Angélica Paulo, Agência JB
RIO - A primeira vez que Reinaldo Lace viu Bethania foi em 1997, na turnê do show mbar, com direção do aclamado diretor Fauzi Arap. Na época com apenas 17 anos, este professor de Português e Literatura sabia que seria impossivel voltar atrás: foi amor à primeira vista. De lá pra cá, já perdeu as contas de quantas vezes assistiu ao show. Só na turnê Brasileirinho conferiu nada menos que 12 apresentações.
- Tudo o que sou hoje perpassa por Bethania conta, emocionado, este morador de Cavalcanti, zona norte do Rio, que conseguiu arrebanhar mais um fã.
Seu ex-aluno Leonardo Monteiro, fã de rock, também se rendeu ao talento da cantora. E foi junto a uma platéia lotada que Reinaldo e Leonardo conferiram a estréia do show 'Dentro do mar tem Rio', baseado nos dois últimos cds da cantora, 'Pirata e Mar de Sophia'. Com direção de Bia Lessa, acompanhada por grandes músicos e sem fugir à fórmula de dividir o show em dois atos e intercalar música e poesia, Bethania passeia por um vasto repertório que vai do baião de Luiz Gonzaga às letras de Arnaldo Antunes, sem perder o esplendor.
As águas que canta representam não só sua vida, seus rios de infância e seu mar de vida adulta. Representa o povo brasileiro, em toda a sua pluralidade.
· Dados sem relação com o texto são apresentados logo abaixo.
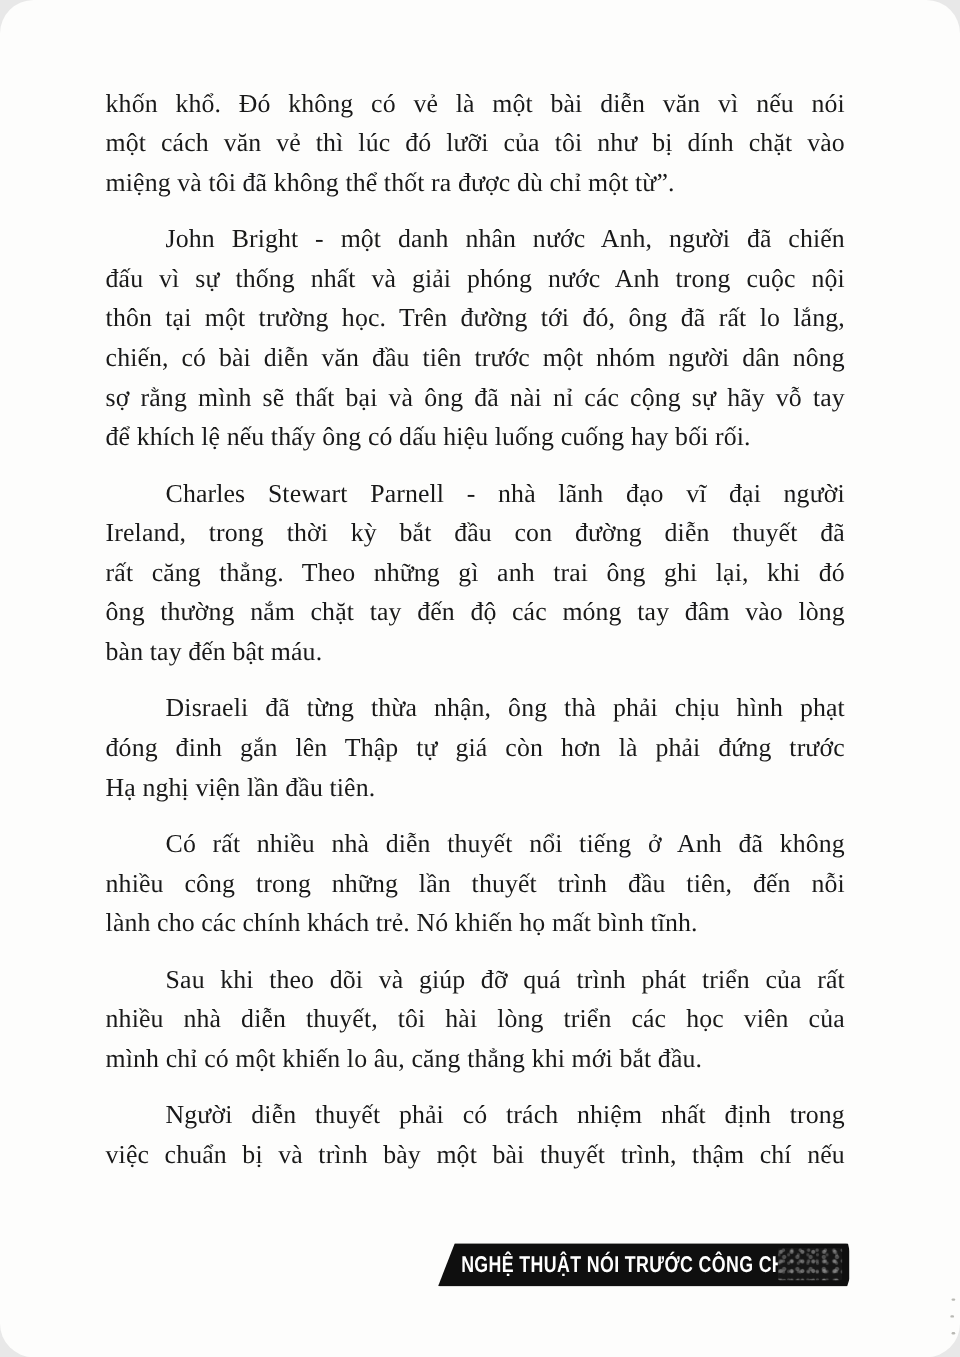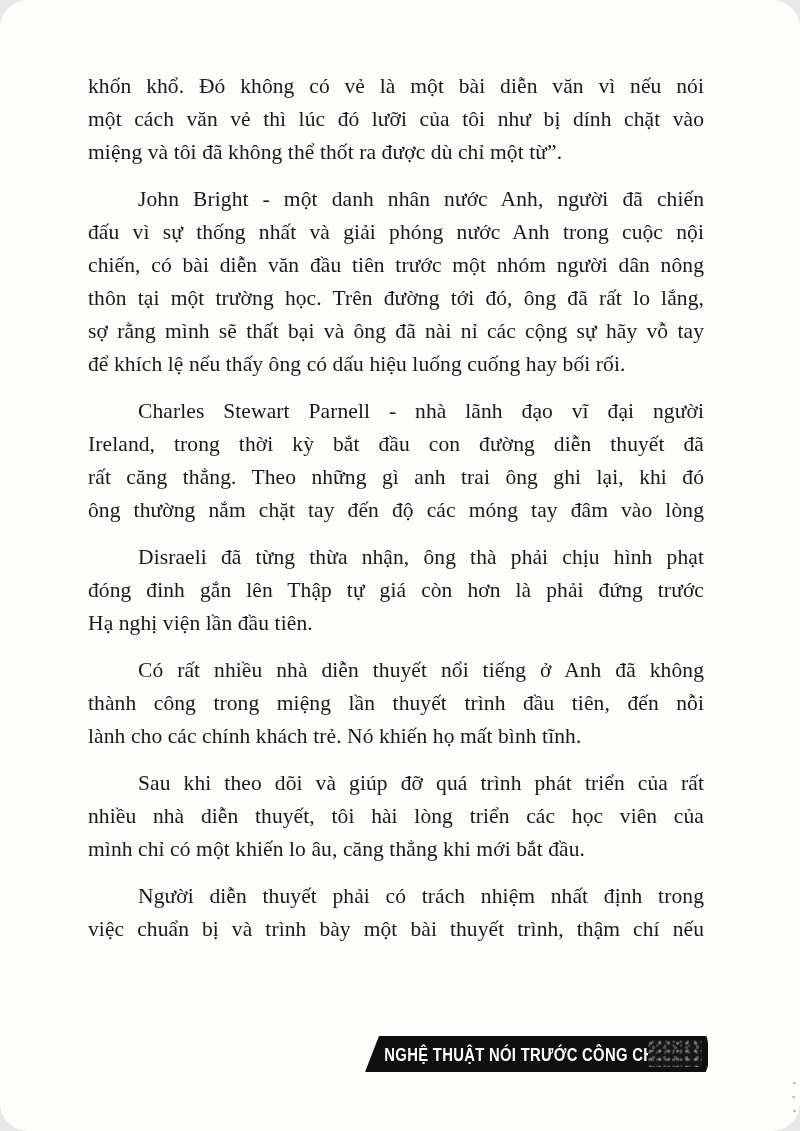--- a/index.html
+++ b/index.html
@@ -104,8 +104,8 @@
       <div class="para indented">
         <div class="line">John Bright - một danh nhân nước Anh, người đã chiến</div>
         <div class="line">đấu vì sự thống nhất và giải phóng nước Anh trong cuộc nội</div>
+        <div class="line">thôn tại một trường học. Trên đường tới đó, ông đã rất lo lắng,</div>
         <div class="line">chiến, có bài diễn văn đầu tiên trước một nhóm người dân nông</div>
-        <div class="line">thôn tại một trường học. Trên đường tới đó, ông đã rất lo lắng,</div>
         <div class="line">sợ rằng mình sẽ thất bại và ông đã nài nỉ các cộng sự hãy vỗ tay</div>
         <div class="line last">để khích lệ nếu thấy ông có dấu hiệu luống cuống hay bối rối.</div>
       </div>

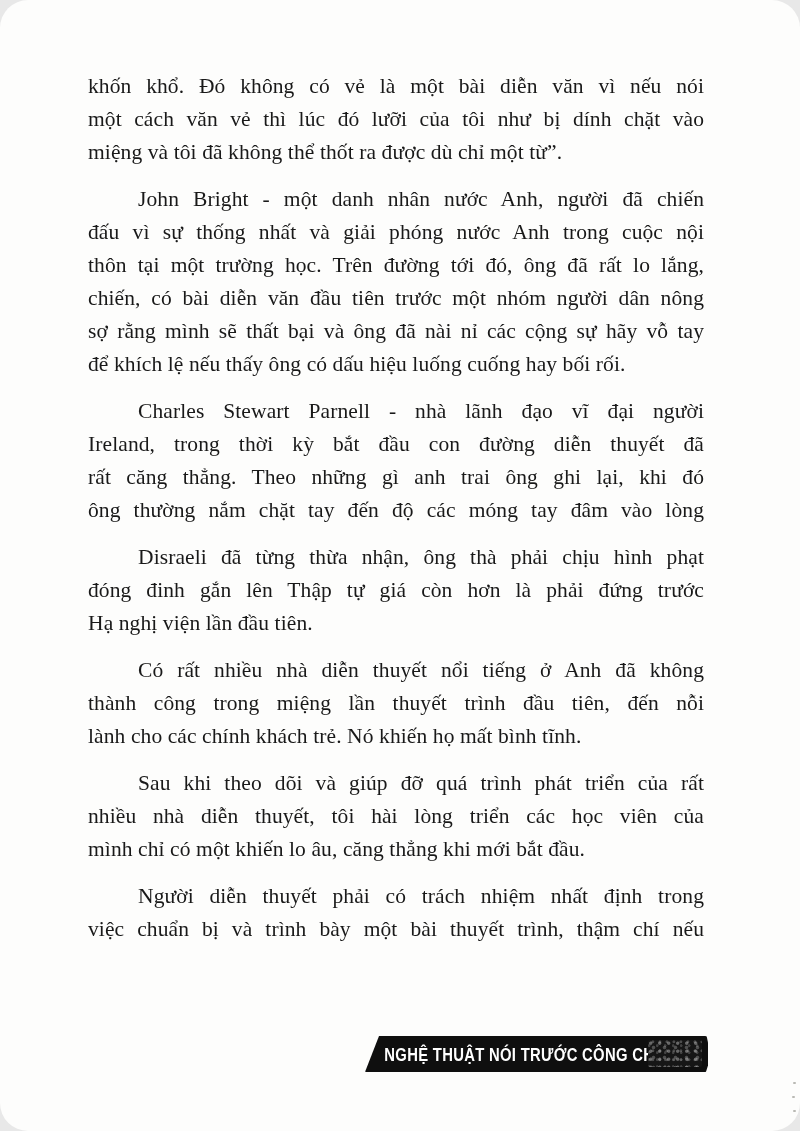--- a/index.html
+++ b/index.html
@@ -114,6 +114,7 @@
         <div class="line">Ireland, trong thời kỳ bắt đầu con đường diễn thuyết đã</div>
         <div class="line">rất căng thẳng. Theo những gì anh trai ông ghi lại, khi đó</div>
         <div class="line">ông thường nắm chặt tay đến độ các móng tay đâm vào lòng</div>
+        <div class="line last">bàn tay đến bật máu.</div>
       </div>
       <div class="para indented">
         <div class="line">Disraeli đã từng thừa nhận, ông thà phải chịu hình phạt</div>

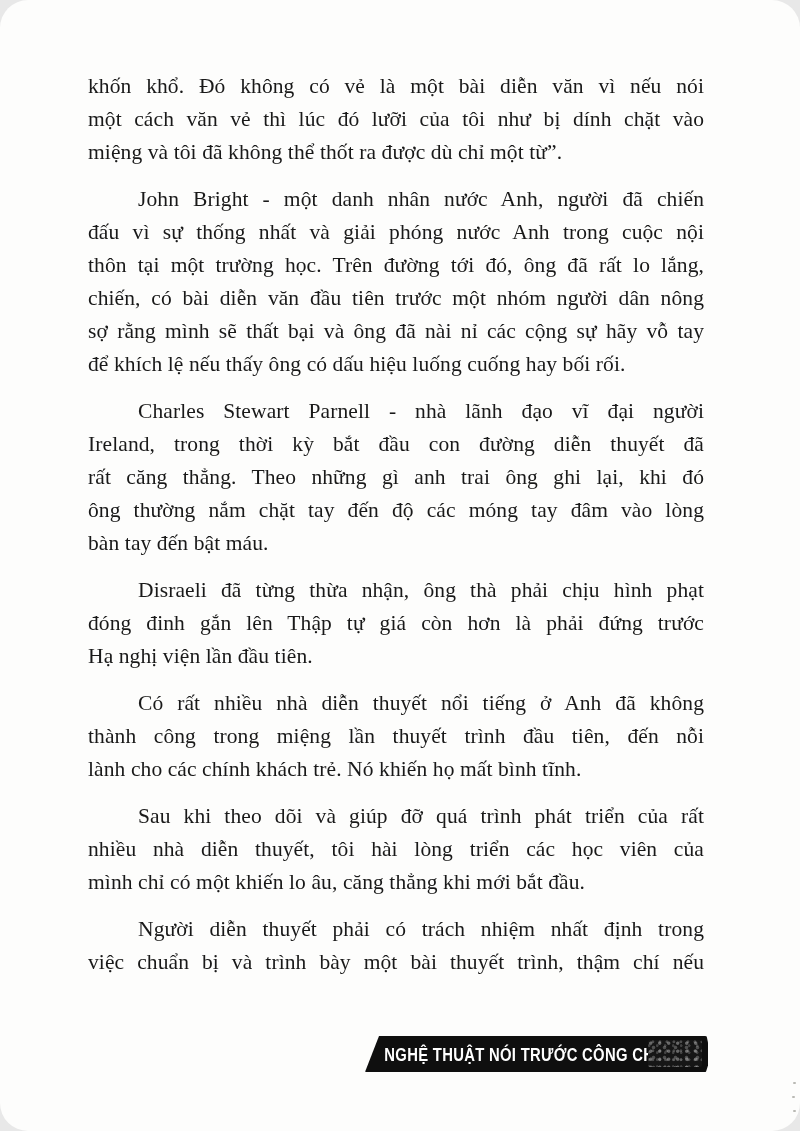--- a/index.html
+++ b/index.html
@@ -123,7 +123,7 @@
       </div>
       <div class="para indented">
         <div class="line">Có rất nhiều nhà diễn thuyết nổi tiếng ở Anh đã không</div>
-        <div class="line">thành công trong miệng lần thuyết trình đầu tiên, đến nỗi</div>
+        <div class="line">nhiều công trong những lần thuyết trình đầu tiên, đến nỗi</div>
         <div class="line last">lành cho các chính khách trẻ. Nó khiến họ mất bình tĩnh.</div>
       </div>
       <div class="para indented">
São cachoeiras de divindades, negras ou índias, que traduzem a história de um Brasil heterogêneio, multifacetado. Kirimurê, de Jota Velloso, fala da Iara índia, sereia de água doce, do caboclo Tupinambá, que defende sua terra e ama sua gente. Já Dorival Caymmi surge em verso e melodia num dos melhores momentos do show, fazendo o público se deleiar com 'Dona do Raio: O vento', uma ode à Iansã, orixá dos ventos e tempestades. É o sincretismo religioso, marca registrada do brasileiro, presente nessa homenagem de Bethania às suas raízes.
A decantada Santo Amaro também aparece na música de Roque Ferreira e Delcio Carvalho e a platéia, de inicio quieta e embevecida, vai-se soltando aos poucos, e em 'Sereia de Água Doce', de Vanessa da Matta, faz graça com o público, que delira. Entre eles, um dos mais empolgado é justamente Reinaldo, que canta, grita, interage, se emociona. Entre gritos e pulos, traduz em gestos o que a música o leva a sentir.
Nos momentos mais intimistas, Bethania resgata Drummond, João Cabral de Mello Neto e, num dos momentos mais aplaudidos do show, o imortal Fernando Pessoa, na figura de seu heterônimo Álvaro de Campos: 'E tu, Brasil, república irmã, blague de Pedro Álvares Cabral, que nem te queria descobrir/ Ponham-me um pano por cima de tudo isso!/ Fechem-me isso à chave e deitem a chave fora (...)/ Deixem-me respirar!/ Abram todas as janelas!/ Abram mais janelas do que todas as janelas que há no mundo'. O poema de 1917 mostra que o poeta era, também, um visionário.
Sempre descalça e com seu microfone de fio, Bethania flutua no palco, leve e intensa, com uma potência vocal que transforma até mesmo o rap de Arnaldo Antunes em fina melodia. No último ato, suas águas desaguam no samba da Portela e suas margens são banhadas pelos carnavais do mano Caetano, com Chiquita Bacana, Chuva Suor e Cerveja. Era a emoção que faltava para Reinaldo completar a travessia e chegar, são, salvo e emocionado, ao fim da viagem.
- Queria que não acabasse nunca sintetiza. Ao seu lado, mais contido, Leonardo observa o ex-professor e murmura em concordância: - Eu também.
Odo Ya Bethânia. Odo Ya, rainha do mar.